## PROBLEM STATEMENT
Go through the records below and show every line with the string "none".

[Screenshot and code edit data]
- - - -
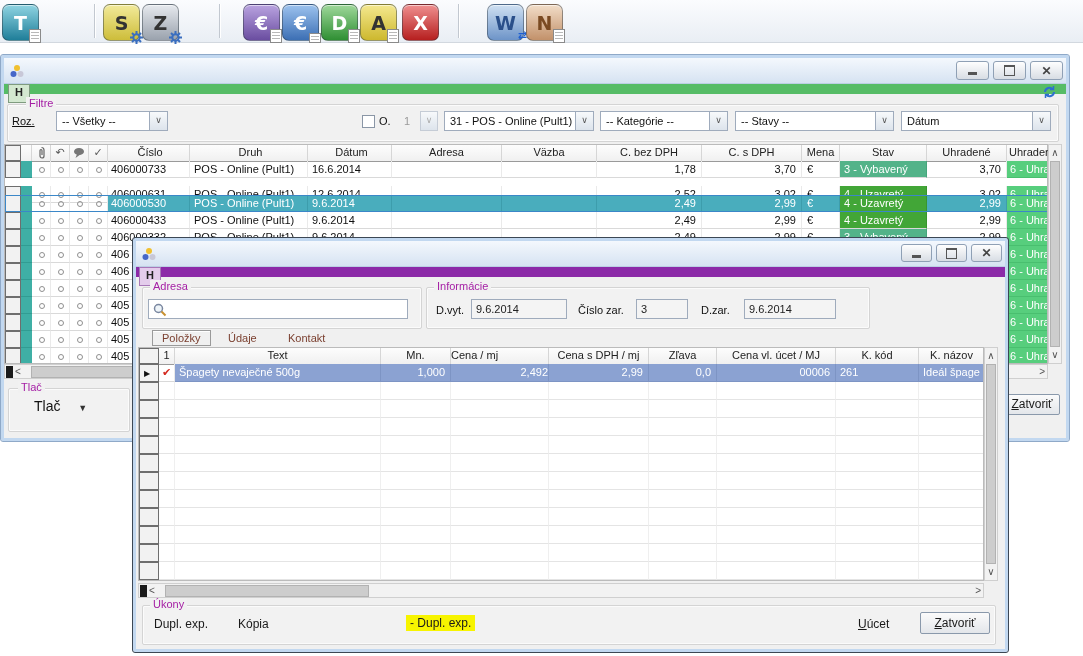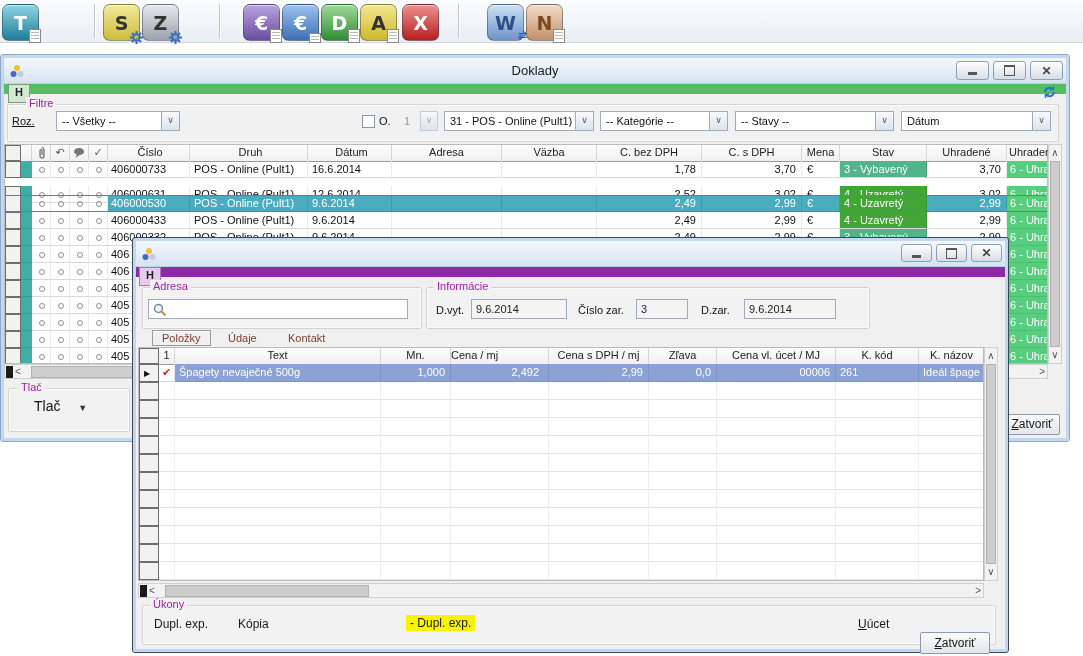--- a/index.html
+++ b/index.html
@@ -92,34 +92,34 @@
   
   .sb{position:absolute;background:#f2f2f2;border:1px solid #cfcfcf;box-sizing:border-box;}
   .sbthumb{position:absolute;background:#cdcdcd;border:1px solid #b2b2b2;box-sizing:border-box;}
   .sbarr{position:absolute;color:#555;font-size:10px;line-height:14px;text-align:center;cursor:pointer;}
   .splitter{position:absolute;background:#1a1a1a;}
   
   .p-sel{left:0;width:20px;background:#f2f2f2;border:1px solid #6e6e6e;}
   .p-one{left:20px;width:16px;text-align:center;padding:0}
   .p-text{left:36px;width:206px;padding-left:4px}
   .p-mn{left:242px;width:70px;text-align:right;padding-right:5px}
-  .p-cena{left:312px;width:98px;text-align:right;padding-right:9px}
+  .p-cena{left:312px;width:98px;text-align:right;padding-right:0}
   .p-dph{left:410px;width:100px;text-align:right;padding-right:5px}
   .p-zlava{left:510px;width:68px;text-align:right;padding-right:5px}
   .p-vlucet{left:578px;width:119px;text-align:right;padding-right:5px}
   .p-kkod{left:697px;width:83px;padding-left:4px}
   .p-knazov{left:780px;width:66px;padding-left:4px}
   .iselrow .sel-bl{background:#8ba2d2;color:#fff;border-right-color:#7d94c4;border-bottom-color:#7d94c4;}
   .prow{height:18px !important;line-height:17px !important;}
   .tab{position:absolute;font-size:11px;color:#7b4030;cursor:pointer;white-space:nowrap;}
   .tab.active{border:1px solid #9a9a9a;background:#f0f0f0;padding:1px 9px;box-shadow:inset 0 1px 0 #fff;}
   .linkact{position:absolute;font-size:12px;color:#1a1a1a;cursor:pointer;white-space:nowrap;}
   .hl-yellow{background:#f7f400;padding:1px 4px;}
   .btn{position:absolute;border:1px solid #8a99ab;border-radius:2px;background:linear-gradient(#fbfbfb,#e3e6ea);
-    text-align:center;font-size:12px;color:#1a1a1a;cursor:pointer;box-sizing:border-box;margin-top:20px;}
+    text-align:center;font-size:12px;color:#1a1a1a;cursor:pointer;box-sizing:border-box;}
   u{text-decoration:underline;}
 </style>
 </head>
 <body>
 
 <div id="toolbar">
   <div class="tsep" style="left:94px"></div>
   <div class="tsep" style="left:219px"></div>
   <div class="tsep" style="left:458px"></div>
   <div class="tbtn tb-t" style="left:2px">
@@ -169,21 +169,20 @@
     </div>
 </div>
 
 <div class="win" style="left:1px;top:55px;width:1062px;height:380px">
   <div class="titlebar">
     <svg width="16" height="14" style="margin-left:5px">
       <circle cx="8" cy="4" r="3" fill="#f0c030"></circle>
         <circle cx="4.5" cy="10" r="3" fill="#4667c8"></circle>
         <circle cx="11.5" cy="10" r="3" fill="#c8c8d8"></circle>
     </svg>
-    <div class="title">Doklady</div>
     <div class="winbtns">
       <div class="winbtn">
           <div class="mingl"></div>
         </div>
       <div class="winbtn">
           <div class="maxgl"></div>
         </div>
       <div class="winbtn">
           <div class="clsgl">✕</div>
         </div>
@@ -194,21 +193,21 @@
   <svg class="abs" style="left:1038px;top:27px" width="15" height="14">
     <path d="M3 7a4.5 4.5 0 0 1 8-2.6" fill="none" stroke="#2f6fd0" stroke-width="2"></path>
       <path d="M11.5 1v3.6H8" fill="none" stroke="#2f6fd0" stroke-width="1.5"></path>
     <path d="M12 7a4.5 4.5 0 0 1-8 2.6" fill="none" stroke="#2f6fd0" stroke-width="2"></path>
       <path d="M3.5 13V9.4H7" fill="none" stroke="#2f6fd0" stroke-width="1.5"></path>
   </svg>
 
   <div class="grp" style="left:3px;top:46px;width:1050px;height:36px;background:#f1f1f1"></div>
   <div class="grplbl" style="left:22px;top:39px">Filtre</div>
   <div class="lbl" style="left:8px;top:57px;text-decoration:underline">Roz.</div>
-  <div class="combo" style="left:52px;top:53px;width:124px;height:20px">
+  <div class="combo" style="left:52px;top:53px;width:112px;height:20px">
     <span>-- Všetky --</span><span class="arr">∨</span>
   </div>
   <div class="chk" style="left:358px;top:57px"></div>
   <div class="lbl" style="left:375px;top:57px">O.</div>
   <div class="lbl" style="left:400px;top:57px;color:#9a9a9a">1</div>
   <div class="combo dis" style="left:416px;top:53px;width:18px;height:20px">
       <span class="arr" style="border-left:0;width:16px">∨</span>
     </div>
   <div class="combo" style="left:440px;top:53px;width:150px;height:20px">
     <span>31 - POS - Online (Pult1)</span><span class="arr">∨</span>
- - - -
## TASK ANSWER
     <path d="M3 7a4.5 4.5 0 0 1 8-2.6" fill="none" stroke="#2f6fd0" stroke-width="2"></path>
       <path d="M11.5 1v3.6H8" fill="none" stroke="#2f6fd0" stroke-width="1.5"></path>
     <path d="M12 7a4.5 4.5 0 0 1-8 2.6" fill="none" stroke="#2f6fd0" stroke-width="2"></path>
       <path d="M3.5 13V9.4H7" fill="none" stroke="#2f6fd0" stroke-width="1.5"></path>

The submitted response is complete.